[Opening EXTRACTED RECORDS section]

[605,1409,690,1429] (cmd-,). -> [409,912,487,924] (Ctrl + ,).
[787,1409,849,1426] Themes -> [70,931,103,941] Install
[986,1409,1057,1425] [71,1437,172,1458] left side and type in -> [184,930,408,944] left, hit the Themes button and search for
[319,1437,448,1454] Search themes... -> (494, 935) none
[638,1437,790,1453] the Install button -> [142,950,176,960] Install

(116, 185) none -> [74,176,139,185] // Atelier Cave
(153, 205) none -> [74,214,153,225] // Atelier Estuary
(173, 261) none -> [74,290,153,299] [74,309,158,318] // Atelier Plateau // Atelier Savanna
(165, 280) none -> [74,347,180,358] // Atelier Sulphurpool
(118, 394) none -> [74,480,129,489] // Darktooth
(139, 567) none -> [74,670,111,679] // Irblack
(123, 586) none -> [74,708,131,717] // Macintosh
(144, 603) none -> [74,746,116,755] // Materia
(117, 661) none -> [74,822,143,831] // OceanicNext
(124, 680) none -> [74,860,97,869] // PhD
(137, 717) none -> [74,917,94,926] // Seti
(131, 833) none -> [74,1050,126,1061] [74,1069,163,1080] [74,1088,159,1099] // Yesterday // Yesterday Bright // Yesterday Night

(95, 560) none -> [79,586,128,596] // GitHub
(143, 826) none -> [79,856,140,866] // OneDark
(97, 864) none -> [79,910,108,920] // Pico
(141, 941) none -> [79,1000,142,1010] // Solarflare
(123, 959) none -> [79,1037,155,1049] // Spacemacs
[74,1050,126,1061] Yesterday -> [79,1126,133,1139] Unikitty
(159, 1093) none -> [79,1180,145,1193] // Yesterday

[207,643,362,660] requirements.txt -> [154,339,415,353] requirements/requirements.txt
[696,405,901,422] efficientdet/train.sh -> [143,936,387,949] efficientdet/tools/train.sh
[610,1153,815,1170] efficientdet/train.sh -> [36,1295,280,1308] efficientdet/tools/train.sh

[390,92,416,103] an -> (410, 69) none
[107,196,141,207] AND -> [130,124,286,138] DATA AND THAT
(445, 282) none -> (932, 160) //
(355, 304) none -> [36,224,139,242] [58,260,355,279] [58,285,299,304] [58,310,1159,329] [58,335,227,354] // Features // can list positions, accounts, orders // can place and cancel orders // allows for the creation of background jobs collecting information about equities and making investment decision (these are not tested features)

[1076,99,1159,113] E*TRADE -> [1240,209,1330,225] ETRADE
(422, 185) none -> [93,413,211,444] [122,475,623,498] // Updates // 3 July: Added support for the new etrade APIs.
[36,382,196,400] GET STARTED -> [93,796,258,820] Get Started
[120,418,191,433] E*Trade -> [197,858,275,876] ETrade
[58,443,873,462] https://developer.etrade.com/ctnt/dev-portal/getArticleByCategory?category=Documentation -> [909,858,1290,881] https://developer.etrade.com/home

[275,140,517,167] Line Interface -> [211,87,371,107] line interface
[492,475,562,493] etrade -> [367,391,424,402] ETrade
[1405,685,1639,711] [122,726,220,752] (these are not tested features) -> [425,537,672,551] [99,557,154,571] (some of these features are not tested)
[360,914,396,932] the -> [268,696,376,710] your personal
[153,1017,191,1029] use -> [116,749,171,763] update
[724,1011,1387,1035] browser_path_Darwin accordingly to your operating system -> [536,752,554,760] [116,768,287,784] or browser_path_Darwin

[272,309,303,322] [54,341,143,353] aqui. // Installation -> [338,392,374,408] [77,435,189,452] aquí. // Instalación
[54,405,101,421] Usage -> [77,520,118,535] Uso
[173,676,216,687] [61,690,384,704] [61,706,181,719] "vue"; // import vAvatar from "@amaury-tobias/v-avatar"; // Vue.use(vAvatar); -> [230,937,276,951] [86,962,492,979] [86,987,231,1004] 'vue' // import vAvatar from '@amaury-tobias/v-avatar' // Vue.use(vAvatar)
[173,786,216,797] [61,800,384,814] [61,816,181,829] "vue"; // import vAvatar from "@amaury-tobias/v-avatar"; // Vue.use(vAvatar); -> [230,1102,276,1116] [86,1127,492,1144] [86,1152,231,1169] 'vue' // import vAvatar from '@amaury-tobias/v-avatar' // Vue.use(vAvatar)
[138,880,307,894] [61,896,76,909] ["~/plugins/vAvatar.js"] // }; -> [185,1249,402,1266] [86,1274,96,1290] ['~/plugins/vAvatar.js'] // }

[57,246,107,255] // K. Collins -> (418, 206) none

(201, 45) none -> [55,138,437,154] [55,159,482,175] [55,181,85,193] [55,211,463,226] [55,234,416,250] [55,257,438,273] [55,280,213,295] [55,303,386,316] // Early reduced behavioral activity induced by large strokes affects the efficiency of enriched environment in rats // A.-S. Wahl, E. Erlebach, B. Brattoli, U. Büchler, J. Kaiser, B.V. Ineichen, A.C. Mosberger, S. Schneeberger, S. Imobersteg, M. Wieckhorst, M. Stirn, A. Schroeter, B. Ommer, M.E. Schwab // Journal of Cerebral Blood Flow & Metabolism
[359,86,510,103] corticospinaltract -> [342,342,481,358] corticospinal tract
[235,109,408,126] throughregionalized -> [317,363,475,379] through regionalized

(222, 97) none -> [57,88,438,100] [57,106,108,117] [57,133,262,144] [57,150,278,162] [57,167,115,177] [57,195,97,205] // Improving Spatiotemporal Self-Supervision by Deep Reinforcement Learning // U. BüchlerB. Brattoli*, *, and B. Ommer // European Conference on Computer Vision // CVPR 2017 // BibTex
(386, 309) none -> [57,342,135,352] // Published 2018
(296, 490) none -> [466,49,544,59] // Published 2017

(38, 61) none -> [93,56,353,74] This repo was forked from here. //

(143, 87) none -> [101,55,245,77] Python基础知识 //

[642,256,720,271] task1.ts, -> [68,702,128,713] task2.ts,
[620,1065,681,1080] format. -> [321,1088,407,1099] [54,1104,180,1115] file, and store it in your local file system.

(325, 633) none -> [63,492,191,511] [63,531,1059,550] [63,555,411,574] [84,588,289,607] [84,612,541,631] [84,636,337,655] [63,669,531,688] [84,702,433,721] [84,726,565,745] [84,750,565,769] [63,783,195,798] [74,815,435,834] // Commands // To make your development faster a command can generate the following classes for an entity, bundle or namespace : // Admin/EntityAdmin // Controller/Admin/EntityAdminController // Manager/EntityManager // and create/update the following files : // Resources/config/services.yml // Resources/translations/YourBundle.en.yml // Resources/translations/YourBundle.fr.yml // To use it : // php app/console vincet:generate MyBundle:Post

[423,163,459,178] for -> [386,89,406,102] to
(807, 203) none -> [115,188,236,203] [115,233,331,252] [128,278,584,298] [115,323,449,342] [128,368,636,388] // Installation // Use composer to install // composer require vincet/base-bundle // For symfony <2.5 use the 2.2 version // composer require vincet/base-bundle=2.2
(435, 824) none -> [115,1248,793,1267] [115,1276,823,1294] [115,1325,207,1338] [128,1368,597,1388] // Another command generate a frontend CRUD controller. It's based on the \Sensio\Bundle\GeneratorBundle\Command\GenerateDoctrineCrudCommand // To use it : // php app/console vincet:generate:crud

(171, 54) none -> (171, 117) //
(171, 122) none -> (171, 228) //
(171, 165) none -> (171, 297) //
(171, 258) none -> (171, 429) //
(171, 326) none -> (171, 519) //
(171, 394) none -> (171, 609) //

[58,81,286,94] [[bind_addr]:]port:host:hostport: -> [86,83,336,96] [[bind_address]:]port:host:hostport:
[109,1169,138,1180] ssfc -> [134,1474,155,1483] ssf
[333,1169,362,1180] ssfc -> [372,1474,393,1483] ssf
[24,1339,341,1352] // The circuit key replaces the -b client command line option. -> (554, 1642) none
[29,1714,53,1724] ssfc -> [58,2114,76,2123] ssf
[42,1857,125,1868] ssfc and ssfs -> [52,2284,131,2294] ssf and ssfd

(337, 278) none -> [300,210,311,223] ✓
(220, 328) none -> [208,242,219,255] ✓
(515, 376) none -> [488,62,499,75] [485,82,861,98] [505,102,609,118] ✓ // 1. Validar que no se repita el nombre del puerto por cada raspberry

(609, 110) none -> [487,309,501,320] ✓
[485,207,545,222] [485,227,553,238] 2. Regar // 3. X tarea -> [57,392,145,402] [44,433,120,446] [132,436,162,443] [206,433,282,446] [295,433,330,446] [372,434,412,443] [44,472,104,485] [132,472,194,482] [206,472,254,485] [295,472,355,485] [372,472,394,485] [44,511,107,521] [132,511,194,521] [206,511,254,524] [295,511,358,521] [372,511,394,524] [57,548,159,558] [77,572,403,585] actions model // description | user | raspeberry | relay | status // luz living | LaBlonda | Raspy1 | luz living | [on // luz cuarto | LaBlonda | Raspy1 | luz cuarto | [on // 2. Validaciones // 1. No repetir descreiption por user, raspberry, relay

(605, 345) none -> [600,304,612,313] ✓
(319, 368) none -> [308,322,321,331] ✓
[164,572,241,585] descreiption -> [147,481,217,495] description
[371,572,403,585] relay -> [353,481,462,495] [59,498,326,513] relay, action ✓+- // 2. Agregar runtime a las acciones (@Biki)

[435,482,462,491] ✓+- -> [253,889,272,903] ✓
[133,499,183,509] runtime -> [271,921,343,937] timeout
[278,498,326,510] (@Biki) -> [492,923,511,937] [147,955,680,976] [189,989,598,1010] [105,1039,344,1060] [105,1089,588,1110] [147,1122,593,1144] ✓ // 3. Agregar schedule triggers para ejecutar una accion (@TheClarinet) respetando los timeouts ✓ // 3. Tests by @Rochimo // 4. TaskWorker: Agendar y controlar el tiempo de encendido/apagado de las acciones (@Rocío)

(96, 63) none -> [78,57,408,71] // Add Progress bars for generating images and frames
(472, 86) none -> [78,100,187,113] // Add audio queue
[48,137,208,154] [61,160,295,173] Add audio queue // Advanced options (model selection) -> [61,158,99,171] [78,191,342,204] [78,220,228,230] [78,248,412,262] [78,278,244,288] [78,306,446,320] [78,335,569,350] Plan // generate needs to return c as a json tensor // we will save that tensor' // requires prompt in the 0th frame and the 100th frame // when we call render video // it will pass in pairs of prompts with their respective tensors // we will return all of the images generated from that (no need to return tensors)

[Closing EXTRACTED RECORDS section]

All that is wanted is the stretch of lines above from the one containing "(173, 261) none" through the one containing "[1076,99,1159,113] E*TRADE ->", duplicated exactly.

> _RESULT_:
(173, 261) none -> [74,290,153,299] [74,309,158,318] // Atelier Plateau // Atelier Savanna
(165, 280) none -> [74,347,180,358] // Atelier Sulphurpool
(118, 394) none -> [74,480,129,489] // Darktooth
(139, 567) none -> [74,670,111,679] // Irblack
(123, 586) none -> [74,708,131,717] // Macintosh
(144, 603) none -> [74,746,116,755] // Materia
(117, 661) none -> [74,822,143,831] // OceanicNext
(124, 680) none -> [74,860,97,869] // PhD
(137, 717) none -> [74,917,94,926] // Seti
(131, 833) none -> [74,1050,126,1061] [74,1069,163,1080] [74,1088,159,1099] // Yesterday // Yesterday Bright // Yesterday Night

(95, 560) none -> [79,586,128,596] // GitHub
(143, 826) none -> [79,856,140,866] // OneDark
(97, 864) none -> [79,910,108,920] // Pico
(141, 941) none -> [79,1000,142,1010] // Solarflare
(123, 959) none -> [79,1037,155,1049] // Spacemacs
[74,1050,126,1061] Yesterday -> [79,1126,133,1139] Unikitty
(159, 1093) none -> [79,1180,145,1193] // Yesterday

[207,643,362,660] requirements.txt -> [154,339,415,353] requirements/requirements.txt
[696,405,901,422] efficientdet/train.sh -> [143,936,387,949] efficientdet/tools/train.sh
[610,1153,815,1170] efficientdet/train.sh -> [36,1295,280,1308] efficientdet/tools/train.sh

[390,92,416,103] an -> (410, 69) none
[107,196,141,207] AND -> [130,124,286,138] DATA AND THAT
(445, 282) none -> (932, 160) //
(355, 304) none -> [36,224,139,242] [58,260,355,279] [58,285,299,304] [58,310,1159,329] [58,335,227,354] // Features // can list positions, accounts, orders // can place and cancel orders // allows for the creation of background jobs collecting information about equities and making investment decision (these are not tested features)

[1076,99,1159,113] E*TRADE -> [1240,209,1330,225] ETRADE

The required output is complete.